● THE PROBLEM
Every entry needs to be written out again exactly, with its pictures removed.

*** Opening SOURCE MATERIAL ***

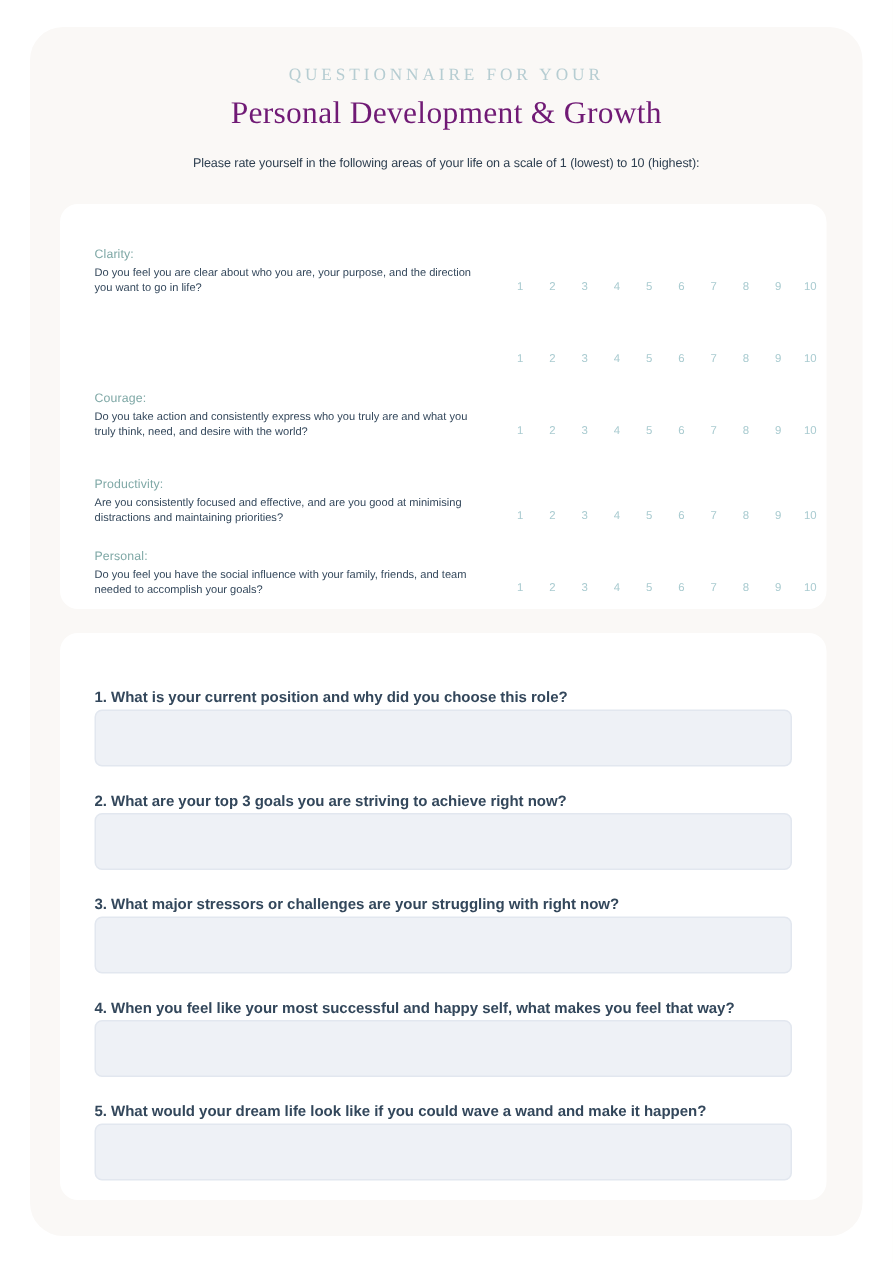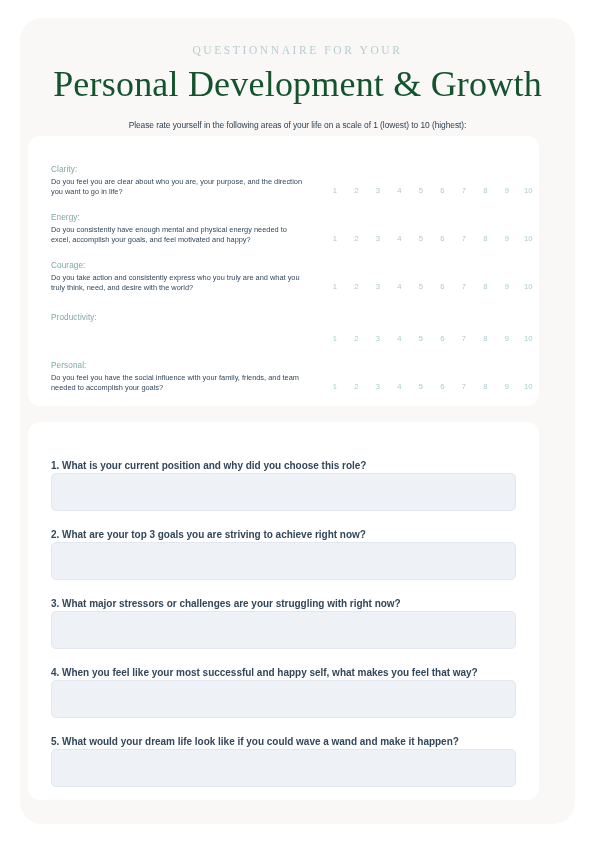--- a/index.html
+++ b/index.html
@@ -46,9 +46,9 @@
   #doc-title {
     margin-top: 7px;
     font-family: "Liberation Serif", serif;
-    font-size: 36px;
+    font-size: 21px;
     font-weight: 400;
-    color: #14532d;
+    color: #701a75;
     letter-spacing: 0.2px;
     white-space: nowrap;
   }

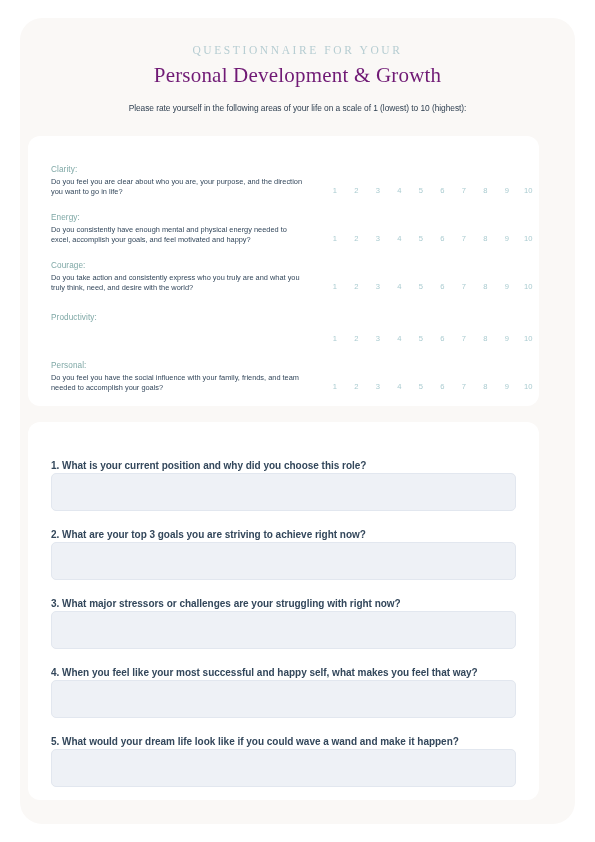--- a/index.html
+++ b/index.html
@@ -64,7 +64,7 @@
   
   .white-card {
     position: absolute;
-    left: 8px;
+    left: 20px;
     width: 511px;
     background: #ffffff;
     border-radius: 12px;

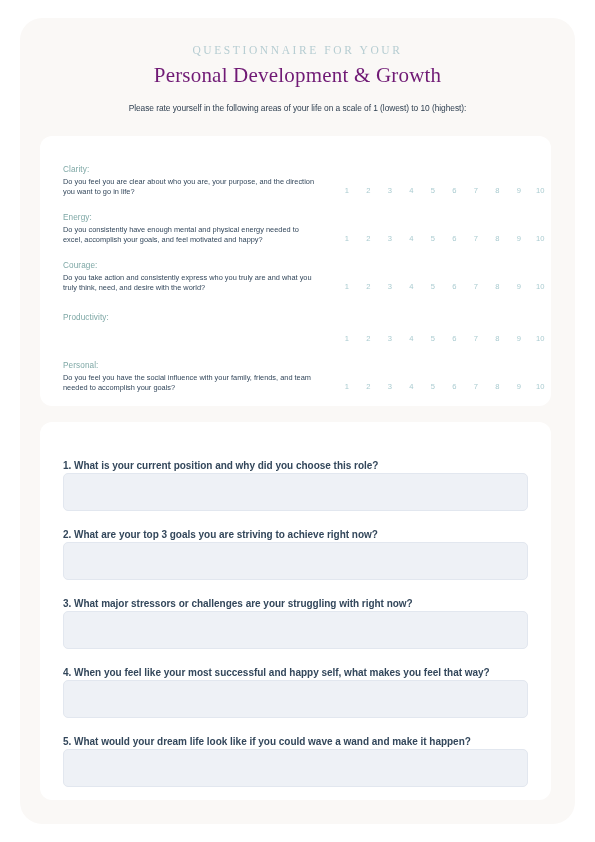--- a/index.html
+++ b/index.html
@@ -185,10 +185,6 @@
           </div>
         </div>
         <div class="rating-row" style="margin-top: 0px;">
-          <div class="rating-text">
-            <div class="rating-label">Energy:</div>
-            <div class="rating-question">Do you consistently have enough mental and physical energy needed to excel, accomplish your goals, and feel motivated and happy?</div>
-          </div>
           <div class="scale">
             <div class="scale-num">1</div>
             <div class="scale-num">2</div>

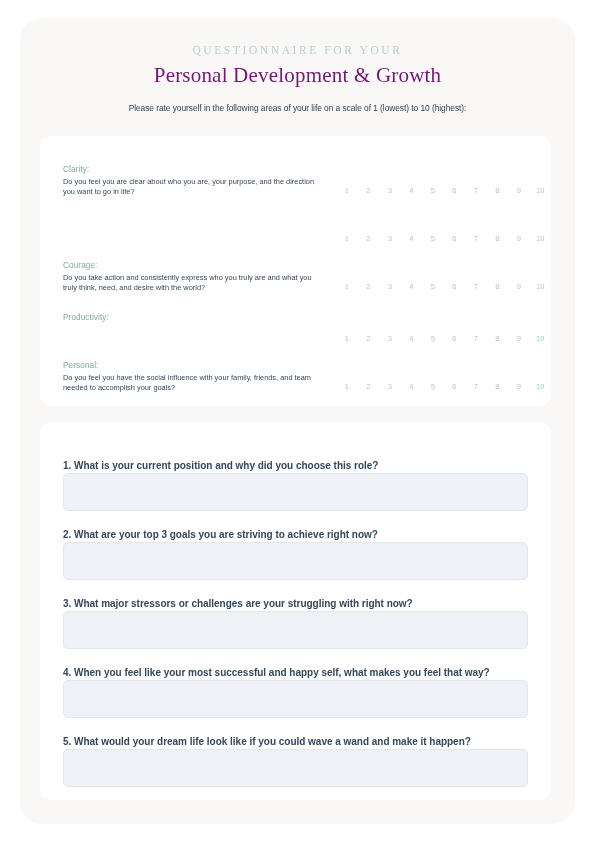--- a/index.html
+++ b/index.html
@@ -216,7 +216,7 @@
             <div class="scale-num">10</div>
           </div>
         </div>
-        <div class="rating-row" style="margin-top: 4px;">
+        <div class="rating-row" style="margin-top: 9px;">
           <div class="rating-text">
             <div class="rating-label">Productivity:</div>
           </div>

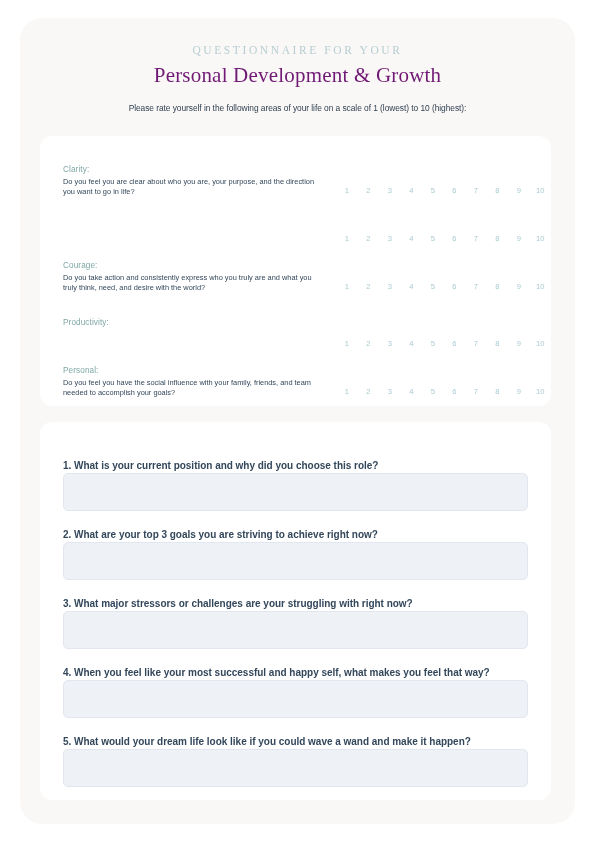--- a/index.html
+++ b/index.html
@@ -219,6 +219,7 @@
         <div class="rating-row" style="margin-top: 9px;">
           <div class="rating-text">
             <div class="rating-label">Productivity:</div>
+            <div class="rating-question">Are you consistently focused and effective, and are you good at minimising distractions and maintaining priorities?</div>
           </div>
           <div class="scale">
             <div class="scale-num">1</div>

*** Closing SOURCE MATERIAL ***

● RESULT OF THIS TASK
--- a/index.html
+++ b/index.html
@@ -46,9 +46,9 @@
   #doc-title {
     margin-top: 7px;
     font-family: "Liberation Serif", serif;
-    font-size: 36px;
+    font-size: 21px;
     font-weight: 400;
-    color: #14532d;
+    color: #701a75;
     letter-spacing: 0.2px;
     white-space: nowrap;
   }

--- a/index.html
+++ b/index.html
@@ -64,7 +64,7 @@
   
   .white-card {
     position: absolute;
-    left: 8px;
+    left: 20px;
     width: 511px;
     background: #ffffff;
     border-radius: 12px;

--- a/index.html
+++ b/index.html
@@ -185,10 +185,6 @@
           </div>
         </div>
         <div class="rating-row" style="margin-top: 0px;">
-          <div class="rating-text">
-            <div class="rating-label">Energy:</div>
-            <div class="rating-question">Do you consistently have enough mental and physical energy needed to excel, accomplish your goals, and feel motivated and happy?</div>
-          </div>
           <div class="scale">
             <div class="scale-num">1</div>
             <div class="scale-num">2</div>

--- a/index.html
+++ b/index.html
@@ -216,7 +216,7 @@
             <div class="scale-num">10</div>
           </div>
         </div>
-        <div class="rating-row" style="margin-top: 4px;">
+        <div class="rating-row" style="margin-top: 9px;">
           <div class="rating-text">
             <div class="rating-label">Productivity:</div>
           </div>

--- a/index.html
+++ b/index.html
@@ -219,6 +219,7 @@
         <div class="rating-row" style="margin-top: 9px;">
           <div class="rating-text">
             <div class="rating-label">Productivity:</div>
+            <div class="rating-question">Are you consistently focused and effective, and are you good at minimising distractions and maintaining priorities?</div>
           </div>
           <div class="scale">
             <div class="scale-num">1</div>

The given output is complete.